[Code change snippets]
--------------------

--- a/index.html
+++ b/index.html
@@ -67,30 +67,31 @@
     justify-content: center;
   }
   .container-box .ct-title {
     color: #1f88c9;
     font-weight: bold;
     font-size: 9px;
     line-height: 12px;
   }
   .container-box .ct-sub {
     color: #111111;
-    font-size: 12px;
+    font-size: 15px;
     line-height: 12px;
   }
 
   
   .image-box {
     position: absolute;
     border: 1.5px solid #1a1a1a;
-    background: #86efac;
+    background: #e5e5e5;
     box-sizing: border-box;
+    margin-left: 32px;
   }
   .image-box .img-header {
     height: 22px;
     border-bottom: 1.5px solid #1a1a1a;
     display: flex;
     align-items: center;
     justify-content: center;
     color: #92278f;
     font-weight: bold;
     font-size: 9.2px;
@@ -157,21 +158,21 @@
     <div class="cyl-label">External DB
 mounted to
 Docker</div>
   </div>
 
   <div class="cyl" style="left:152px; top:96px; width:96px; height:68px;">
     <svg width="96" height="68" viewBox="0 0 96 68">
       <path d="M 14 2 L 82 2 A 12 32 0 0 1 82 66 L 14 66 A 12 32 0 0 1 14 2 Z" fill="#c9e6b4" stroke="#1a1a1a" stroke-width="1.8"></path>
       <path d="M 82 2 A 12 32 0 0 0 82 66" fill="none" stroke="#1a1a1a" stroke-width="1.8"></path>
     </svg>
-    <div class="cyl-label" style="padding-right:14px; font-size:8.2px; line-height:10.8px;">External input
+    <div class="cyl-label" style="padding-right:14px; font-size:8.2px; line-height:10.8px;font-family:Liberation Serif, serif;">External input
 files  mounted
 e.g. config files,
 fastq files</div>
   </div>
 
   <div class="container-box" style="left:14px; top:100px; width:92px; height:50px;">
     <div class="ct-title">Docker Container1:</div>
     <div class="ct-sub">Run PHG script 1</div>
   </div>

--------------------

▶ _WHAT IS EXPECTED_: After identifying the lines above that contain "Docker", copy each one.

▶ _FINAL ANSWER_:
 Docker</div>
     <div class="ct-title">Docker Container1:</div>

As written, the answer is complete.